Explaining Hillary Clinton’s New Millionaire ‘Surcharge’


Hillary Clinton called for a new “fair share surcharge” tax of 4 percent on multi-millionaires Tuesday, making the proposal a centerpiece of her official tax plan.

The rest of Clinton’s tax plan is built on more familiar ground. She wants to raise capital gains taxes on short-term investment earnings, end the carried-interest loophole and other deductions the wealthy use to drive their actual tax rates far below the statutory rates for their earnings levels, and charge higher estate taxes against a larger number of inheritances than current law, which exempts all hand-me-downs smaller than $5.45 million. In total, the campaign says Clinton’s plan would bring in $400 to $500 billion in new revenue over a decade.

About a third of that new money would come from the fair share surcharge.

The luxury surtax would apply to the first dollar a person earns after $5 million and every additional penny beyond that. It would not discriminate between capital gains income and payroll earnings as the standard income tax system does. The surcharge policy appears to be modeled on a French tax that kicks in at a far lower income threshold. Taxpayers in France are charged an extra 4 percent there on earnings above $542,000 per year, and those earning between a quarter- and half-million euro per year pay an additional 3 percent.

The Clinton campaign predicts her version of the levy would raise $150 billion in new revenue over a decade, or $15 billion each year on average — adding about one percent to the $1.5 trillion in individual income tax revenue collected federally in 2015. Of every 10,000 taxpayers, the campaign said, exactly two earn enough to trigger the extra charge. The estate tax changes would be similarly limited in scope, affecting only the 0.4 percent of all inheritances that exceed $3.5 million, but Tuesday’s plan also pledges to end the system of workarounds the hyper-rich use to duck the estate tax today.

The surcharge would be separate from the bracketed levies of the standard income tax system — and thus helps illustrate the central contrast between Clinton and Sanders on how to use the tax code to finance large public investments.

Clinton appears poised to leave the top marginal income tax rate at the current 39.6 percent, which kicks in on earnings above $413,000 for an individual filer and about $465,000 for a married couple. Clinton has said she will not tax an extra dime from anyone earning less than $250,000 a year. That means asking nothing further of a set of people who are in the top 5 percent of all earners in America, cutting off a significant potential source of higher revenue to support investments in childcare, pre-school, and other policies she favors for working families.
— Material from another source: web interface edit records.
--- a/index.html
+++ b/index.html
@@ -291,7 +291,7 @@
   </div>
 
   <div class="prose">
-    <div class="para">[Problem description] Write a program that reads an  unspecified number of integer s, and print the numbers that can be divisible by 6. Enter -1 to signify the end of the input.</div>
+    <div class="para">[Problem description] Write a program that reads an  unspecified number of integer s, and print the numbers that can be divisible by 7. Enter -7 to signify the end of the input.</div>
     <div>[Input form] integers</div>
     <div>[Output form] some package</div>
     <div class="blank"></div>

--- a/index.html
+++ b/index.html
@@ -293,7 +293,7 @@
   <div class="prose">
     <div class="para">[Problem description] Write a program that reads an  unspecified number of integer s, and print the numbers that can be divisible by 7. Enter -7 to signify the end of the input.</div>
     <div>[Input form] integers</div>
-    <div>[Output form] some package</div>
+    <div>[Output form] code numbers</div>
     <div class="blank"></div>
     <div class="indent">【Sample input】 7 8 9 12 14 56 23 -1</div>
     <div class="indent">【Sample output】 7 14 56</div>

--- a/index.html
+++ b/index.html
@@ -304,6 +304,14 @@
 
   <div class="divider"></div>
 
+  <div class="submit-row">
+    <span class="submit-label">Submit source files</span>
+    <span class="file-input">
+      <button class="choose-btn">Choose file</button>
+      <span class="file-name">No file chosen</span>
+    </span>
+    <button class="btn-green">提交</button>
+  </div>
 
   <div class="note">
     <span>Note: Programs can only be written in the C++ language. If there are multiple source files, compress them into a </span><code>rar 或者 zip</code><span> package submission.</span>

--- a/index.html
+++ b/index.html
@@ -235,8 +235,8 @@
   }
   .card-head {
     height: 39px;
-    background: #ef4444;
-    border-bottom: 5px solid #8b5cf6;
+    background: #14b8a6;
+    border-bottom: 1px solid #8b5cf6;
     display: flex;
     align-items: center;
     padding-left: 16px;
Clinton’s plan instead focuses on a different set of policy tactics to raise those funds. Key among them is the so-called “Buffett rule,” a bright-line minimum under which people earning over $1 million a year are not allowed to pay a tax rate below 30 percent even if deductions, loopholes, and slick accounting would make it feasible to pay a more Romney-esque rate.

Sanders, meanwhile, favors an approach built around raising rates. While the Vermont senator has yet to reveal his official tax platform for the campaign, he has repeatedly noted that the present 39.6 percent top rate is far more generous to the hyper-rich than American law has been historically and signaled a desire to add new tiers to the top of the tax brackets and assess far higher rates on the ultra-wealthy. Last June he introduced an estate tax proposal that uses the same $3.5 million floor and 45 percent rate Clinton proposes as its base, but also adds new brackets with higher rates for inheritances larger than $10 million. And he’s also signaled a willingness to tax working people at a microscopic rate in order to finance paid family and sick leave policies. Clinton characterizes that proposal as a tax hike for the middle class and the poor, while Sanders views paid leave as an earned workplace benefit like Social Security and unemployment insurance that should be funded through payroll taxes.

Sanders has promised to unveil a full tax platform before the Iowa caucuses begin in February. Direct comparisons between the two Democratic contenders will be simpler once he does. But the information already available points to a difference in philosophy more than a difference in mathematics. Both candidates are looking to soak the richest Americans in order to pay for investments in everyone else’s wellbeing, but seek different degrees and forms of sacrifice. Both want to break Wall Street’s hold on the economy and political system, with Clinton arguing that can be achieved through modest changes to tax and other policy and Sanders seeking to break up the banks. And both want to boost working families’ economic security through policies that are commonplace in almost every other developed country, but disagree about whether or not those same families should chip in to the cost of universal childcare, preschool, and paid leave systems.